Paper IV: The last paper investigates deeper into the aspect of social exclusion and finds that social and relational exclusion takes on different forms. Some girls experience rejection by parents and close family while others are “allowed” to stay but experience that they are excluded from social interactions within the family. Two situations of exclusion from social interaction with peers are also identified; peers may be personally reluctant or afraid to socialize with the girls or adults may prohibit former girl soldiers from socializing with children and youth in the neighbourhood. Exclusion from love relationship is also commonplace, often in the form of neighbours gossiping about the girl’s past experiences, causing the young men to stay away. Being excluded from social relationships and interactions thwart the girls’ ability to re-establish a sense of belonging to their families and communities, creating a superficial co-existence rather than a genuine inclusion.
Discussion: Although some research finds little stigmatization of former child soldiers, most qualitative research which includes or solely looks at former girl soldiers coincide with the present study revealing frequent stigmatization by family and community. Similar to former girl soldiers in several other conflict and post-conflict contexts, former girl soldiers in eastern Congo are disappointed with their ‘homecoming’ and their attempt to reintegrate into family and community life. While family plays a key role and may greatly contribute to a successful social reintegration, family may also be particular detrimental if not responding in a caring manner towards girl soldiers returning ‘home’. War and armed conflict is commonly accompanied with increased levels of fear and distrust, a weakening of traditional collectivistic values and traditional social networks of mutual aid.

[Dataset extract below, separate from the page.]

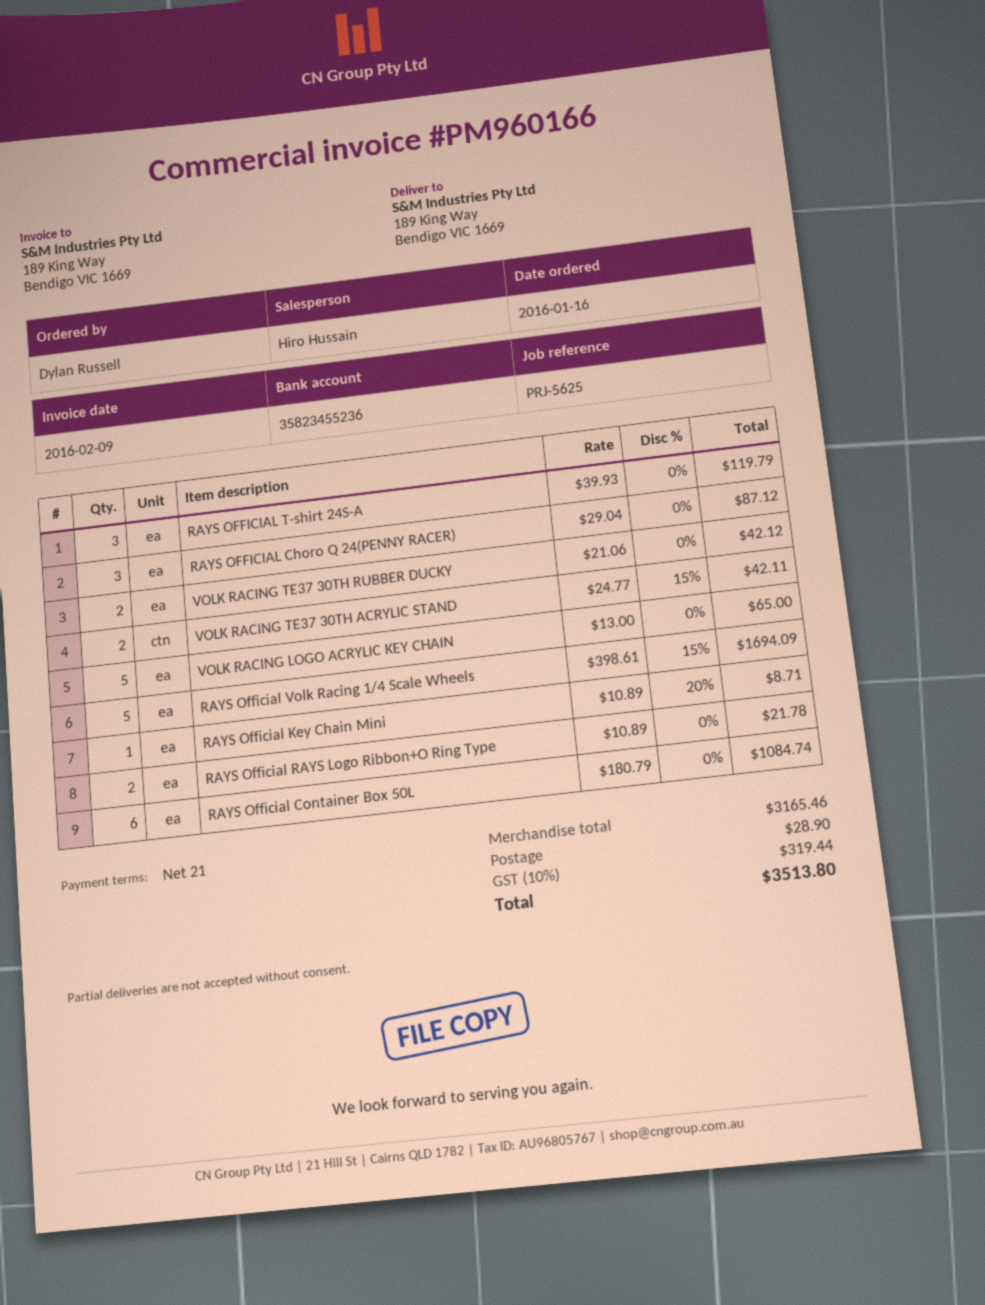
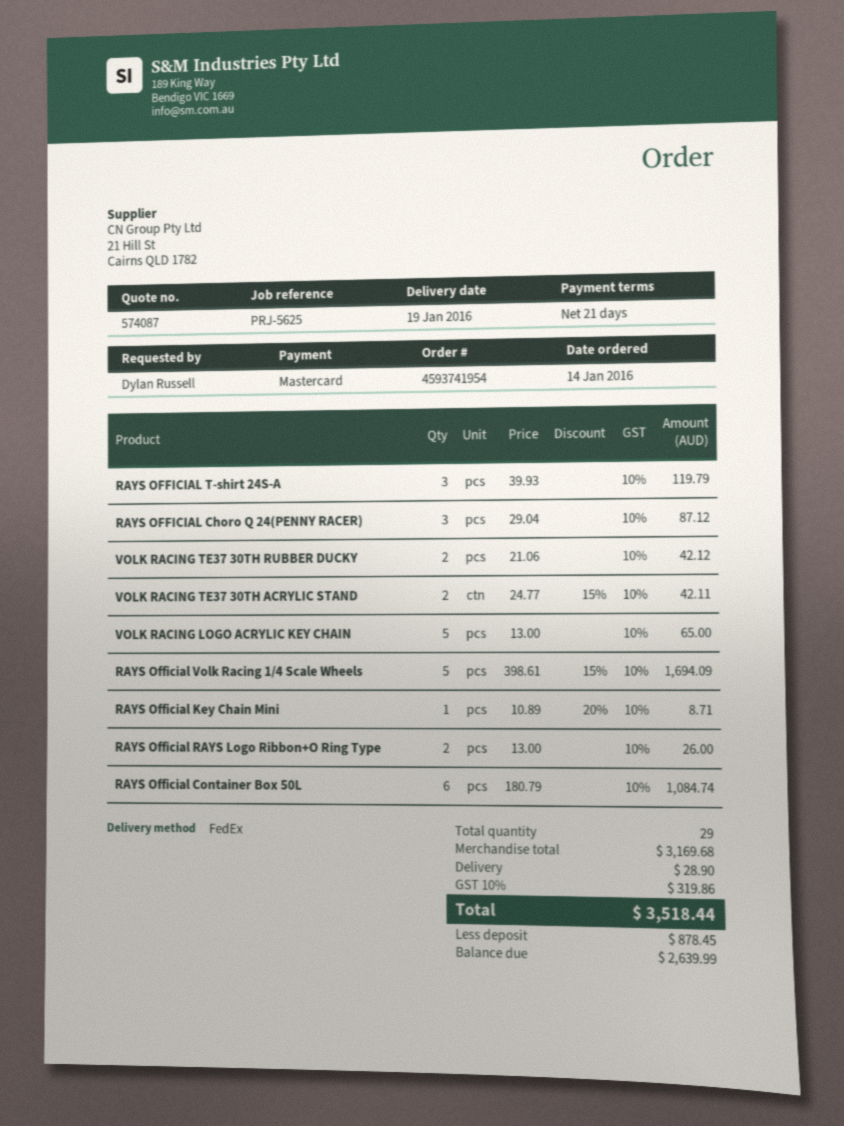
order date: 2016-01-16 -> 2016-01-14
RAYS Official RAYS Logo Ribbon+O Ring Type: 2 x 10.89 = 21.78 -> 2 x 13.00 = 26.00
subtotal: 3165.46 -> 3169.68
tax: 10% = 319.44 -> 10% = 319.86
total: 3513.80 -> 3518.44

This may clearly complicate the social reintegration of former girl soldiers. The girls in my study believe they are stigmatized because people see them as dangerous, thus as a threat to security, and because people perceive them as promiscuous, thus a threat to social norms.
These two local perceptions have clear parallels in two global discourses; that of youthful African ex-combatants as particular brutal and dangerous, and that of female soldiers as whores or sexually deviant. The discussion draws attention to how these global discourses are reproduced by media, academics and humanitarians alike, and argues that this reproduction of negative and stigmatizing portrayals often happens at the expense of nuanced research in which stories of resistance are given their rightful place. Misleading and exaggerated perceptions of former girl soldiers may have negative implications for how the girls are perceived and treated by their families and communities, thus fuelling local stigmatization. It may also negatively impact on the design and implementation of reintegration programs aiming to assist the girls’ transition to civilian life.